Extracting accurate location information from a highly inaccurate traffic accident dataset: A methodology based on a string matching technique

The objective of this research was to develop a model for validating traffic accident locations that would be applicable worldwide, regardless of linguistic or cultural differences. In order to achieve this, a Volunteered Geographic Information (VGI) dataset was used, the OpenStreetMap (OSM) project. To test the developed model, a total of 8550 accidents with fatal or non-fatal injuries that occurred in the City of Zagreb from 2010 to 2014 were evaluated. Traffic accident data was collected using the pen-and-paper method while the traffic accident locations were determined using Global Positioning System (GPS) receivers embedded within police vehicles.
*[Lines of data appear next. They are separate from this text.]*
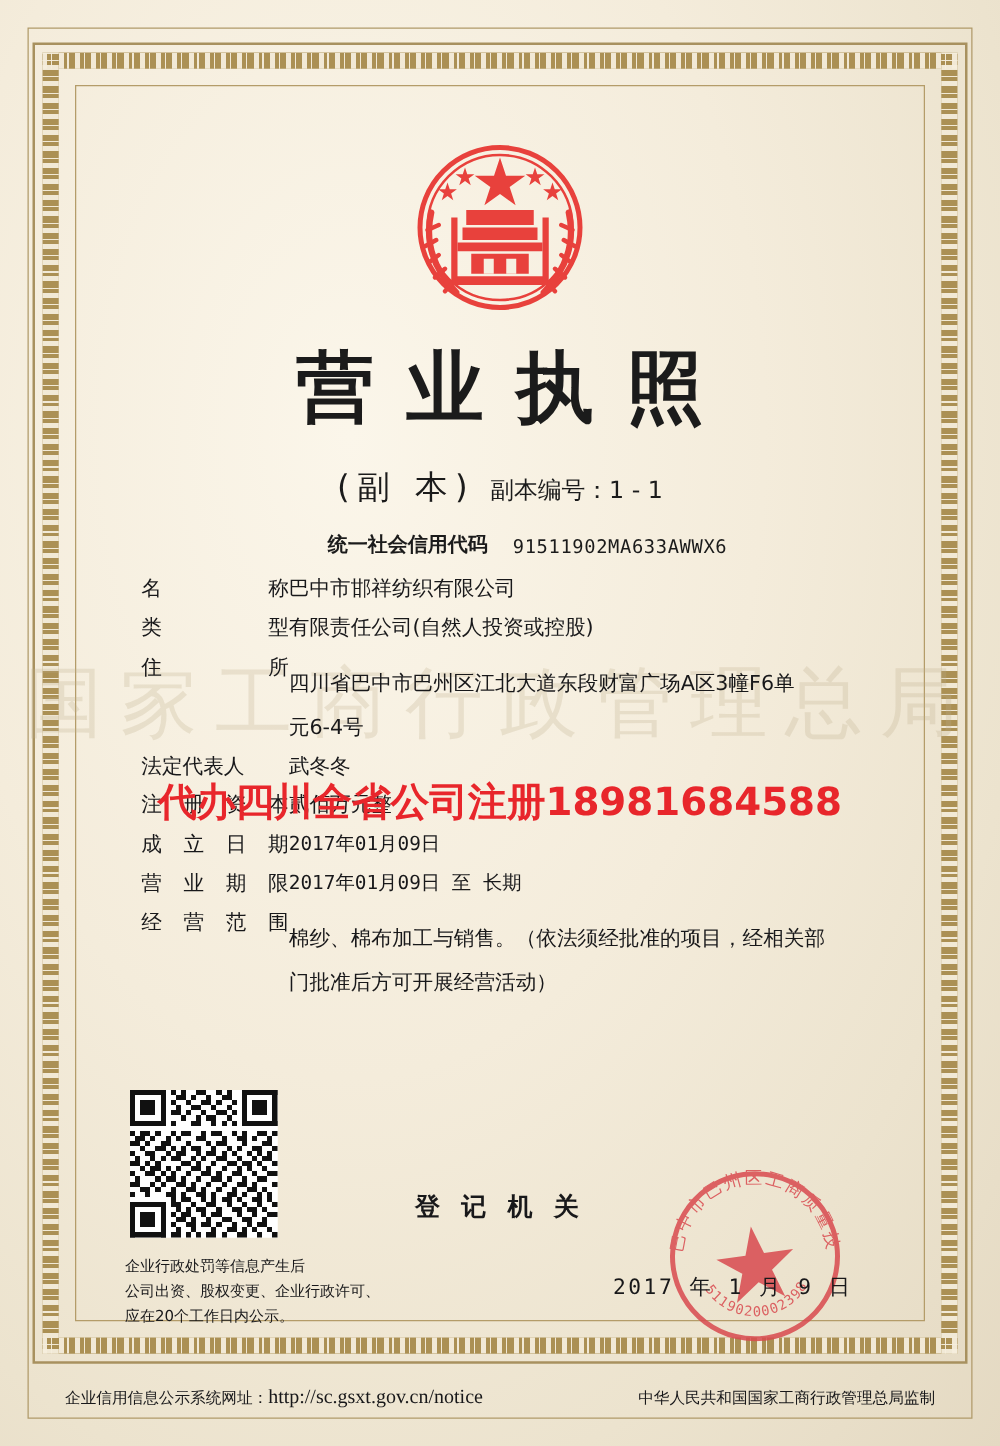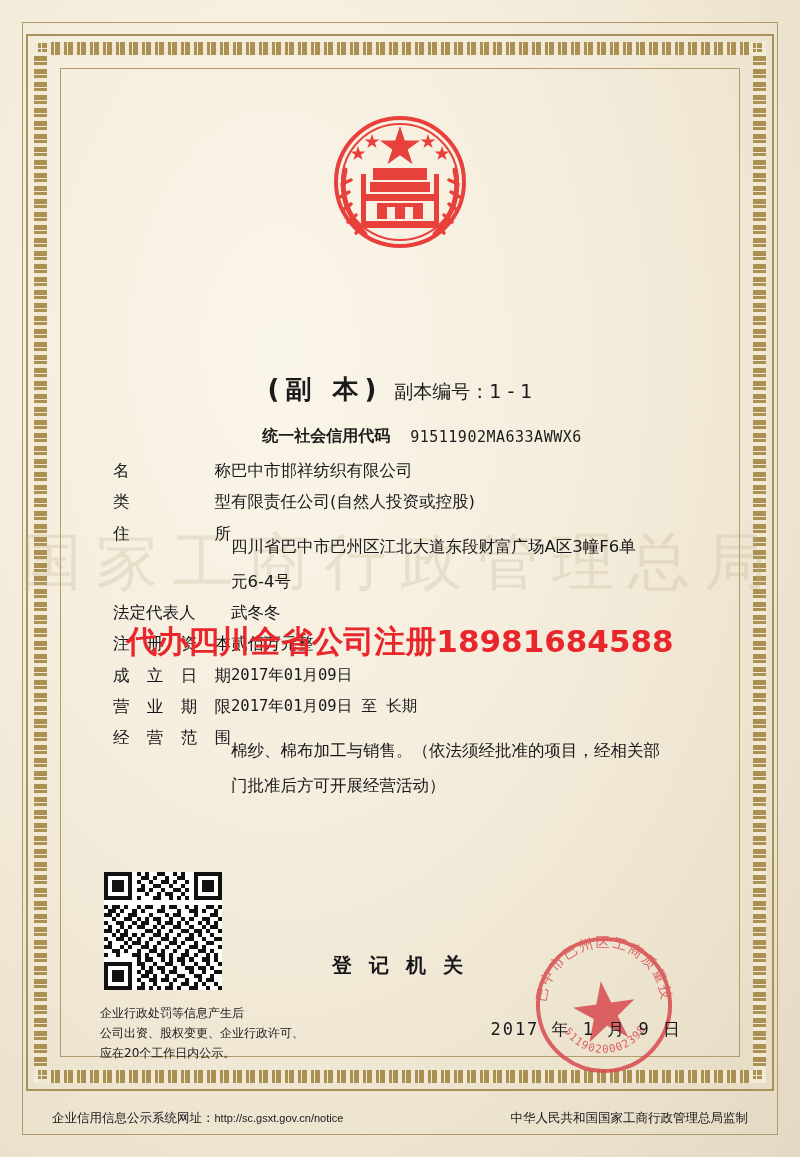--- a/index.html
+++ b/index.html
@@ -228,6 +228,7 @@
     </svg>
   </div>
 
+  <div class="title">营业执照</div>
 
   <div class="subtitle-row">
     <span class="subtitle">(副 本)</span><span class="copyno">副本编号：1 - 1</span>

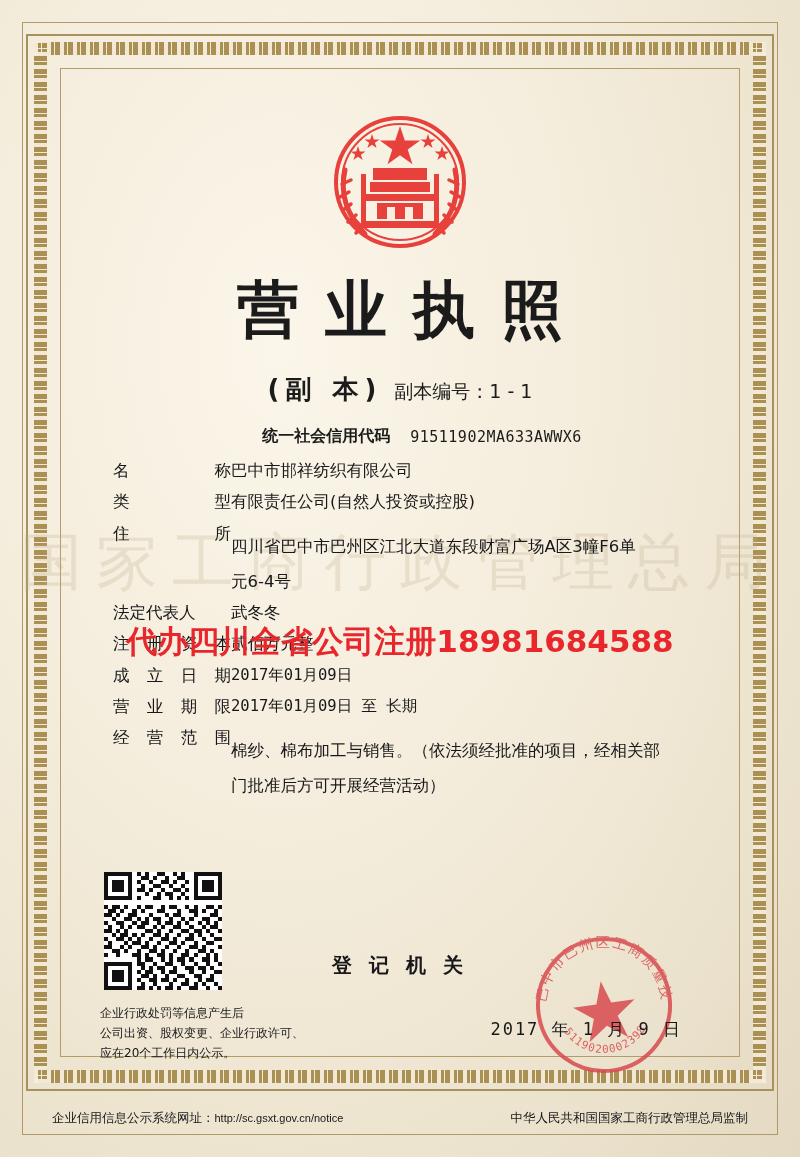--- a/index.html
+++ b/index.html
@@ -87,7 +87,7 @@
     text-align:center;
   }
   .subtitle{
-    font-size:26px;letter-spacing:6px;color:#1b1b1b;font-weight:bold;
+    font-size:26px;letter-spacing:6px;color:#1b1b1b;font-weight:normal;
     font-family:"DejaVu Sans",sans-serif;
     text-align:right;
   }

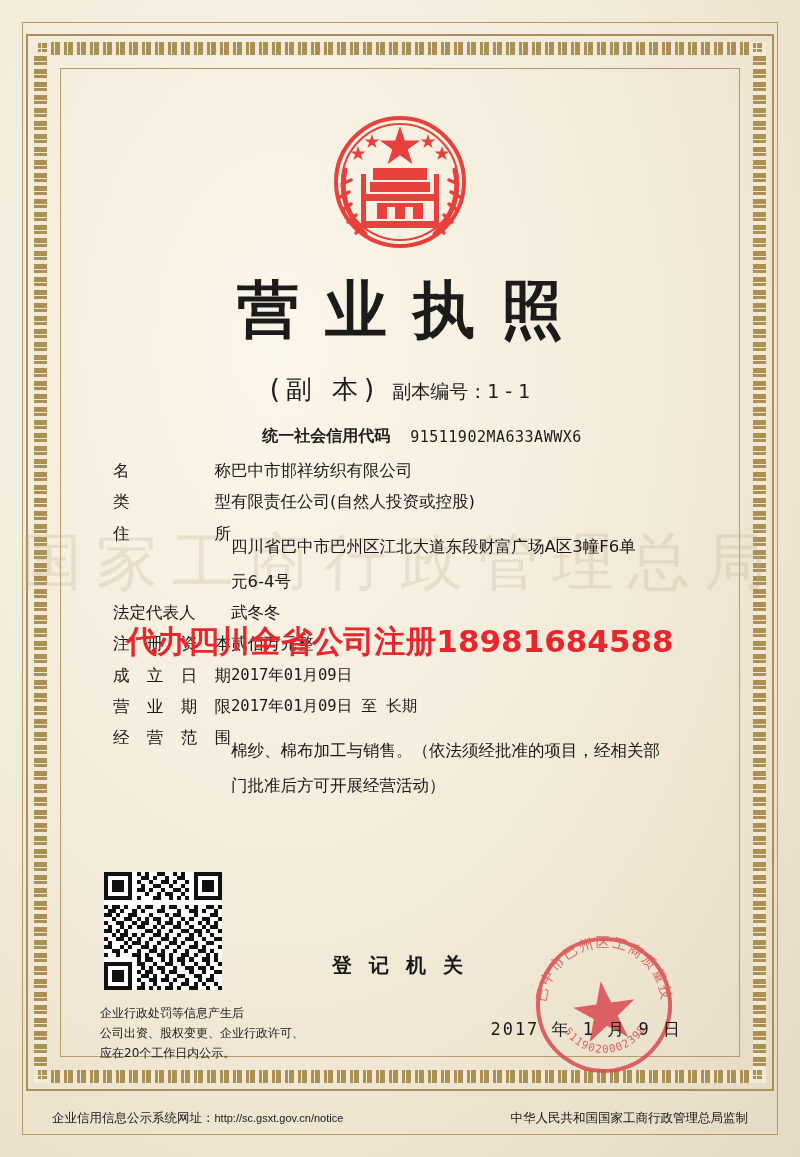--- a/index.html
+++ b/index.html
@@ -179,7 +179,7 @@
     font-size:12.5px;color:#18181a;
     font-family:"DejaVu Sans",sans-serif;
   }
-  .footer .url{font-family:Liberation Sans, sans-serif;font-size:11px;margin-top:13px;}
+  .footer .url{font-family:Liberation Serif, serif;font-size:16px;margin-top:13px;}
 </style>
 </head>
 <body>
This form of data entry invariably introduces errors in both geometric and contextual attributes. To fully counteract these errors, the developed model consists of two key concepts: the Jaro–Winkler string matching technique and the Inverse Distance Weighting method. Over 66% of traffic accident locations were validated, which is an increase of 15% when compared to the classical approach. The model outlined in this paper shows a significant improvement in estimating the correct location of traffic accidents. This in turn results in a drastic decrease in resources needed to estimate the quality of accident locations.

[1]  Matthew A. Jaro,et al.  Advances in Record-Linkage Methodology as Applied to Matching the 1985 Census of Tampa, Florida , 1989 .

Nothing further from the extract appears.